(Saved entries)
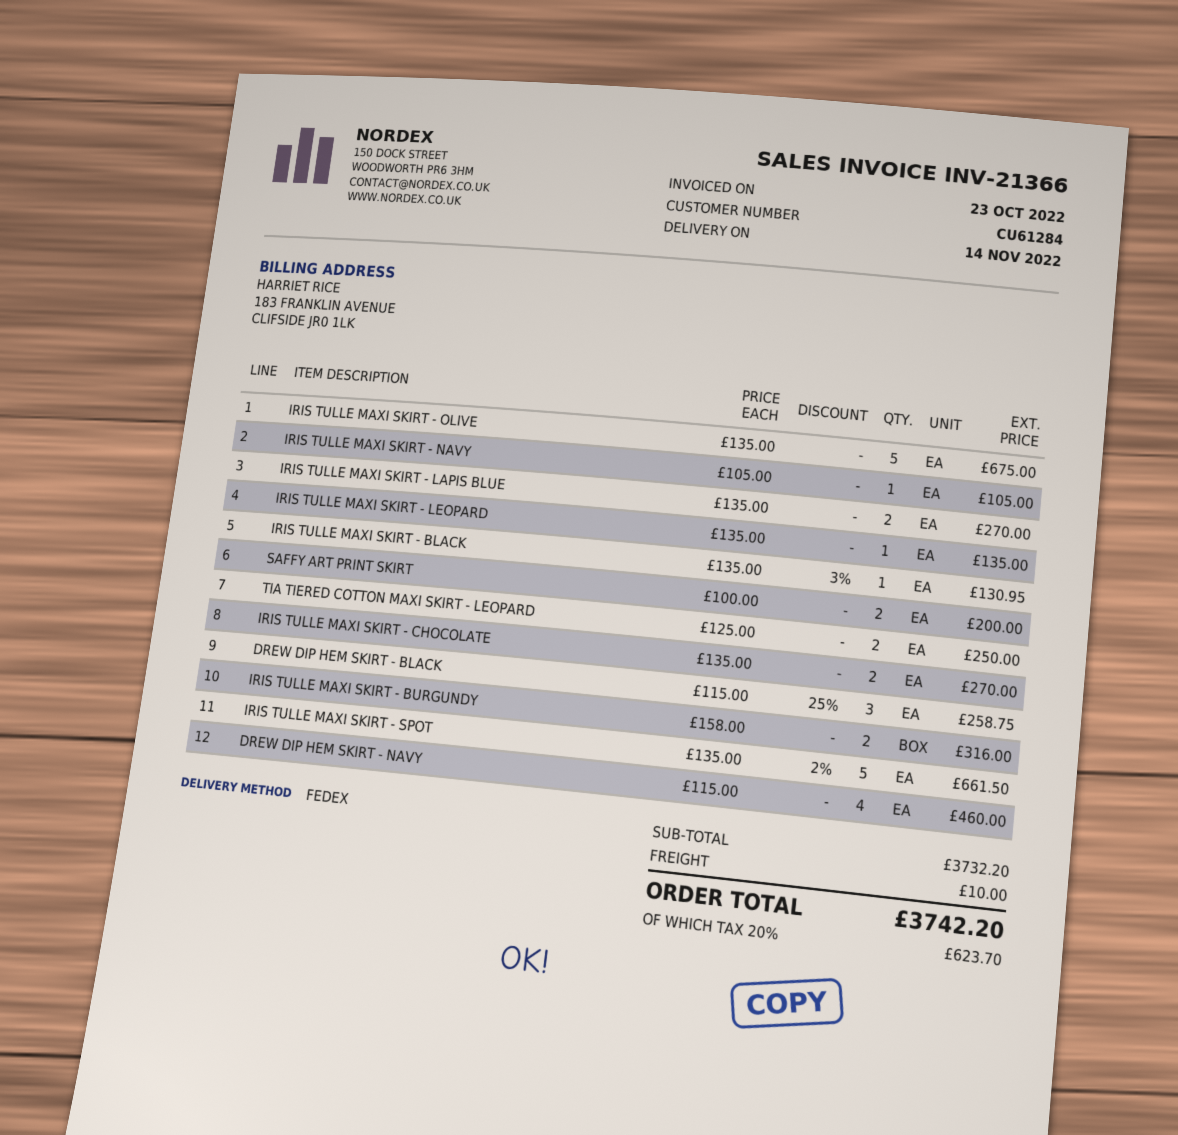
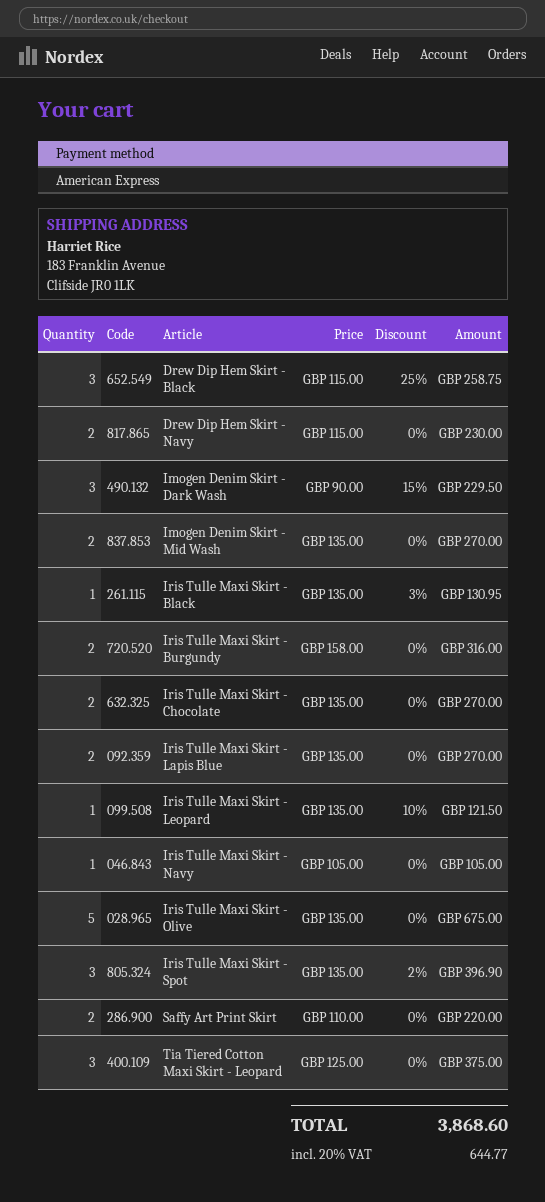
IRIS TULLE MAXI SKIRT - LEOPARD: 1 x 135.00 = 135.00 -> 1 x 135.00 - 10% = 121.50
SAFFY ART PRINT SKIRT: 2 x 100.00 = 200.00 -> 2 x 110.00 = 220.00
TIA TIERED COTTON MAXI SKIRT - LEOPARD: 2 x 125.00 = 250.00 -> 3 x 125.00 = 375.00
IRIS TULLE MAXI SKIRT - SPOT: 5 x 135.00 - 2% = 661.50 -> 3 x 135.00 - 2% = 396.90
DREW DIP HEM SKIRT - NAVY: 4 x 115.00 = 460.00 -> 2 x 115.00 = 230.00
Imogen Denim Skirt - Dark Wash: none -> 3 x 90.00 - 15% = 229.50
Imogen Denim Skirt - Mid Wash: none -> 2 x 135.00 = 270.00
shipping: 10.00 -> none
tax: 20% = 623.70 -> 20% = 644.77
total: 3742.20 -> 3868.60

Required work. For the word "IRIS", count the lines of the data that contain it and state only that count.

Result below. 2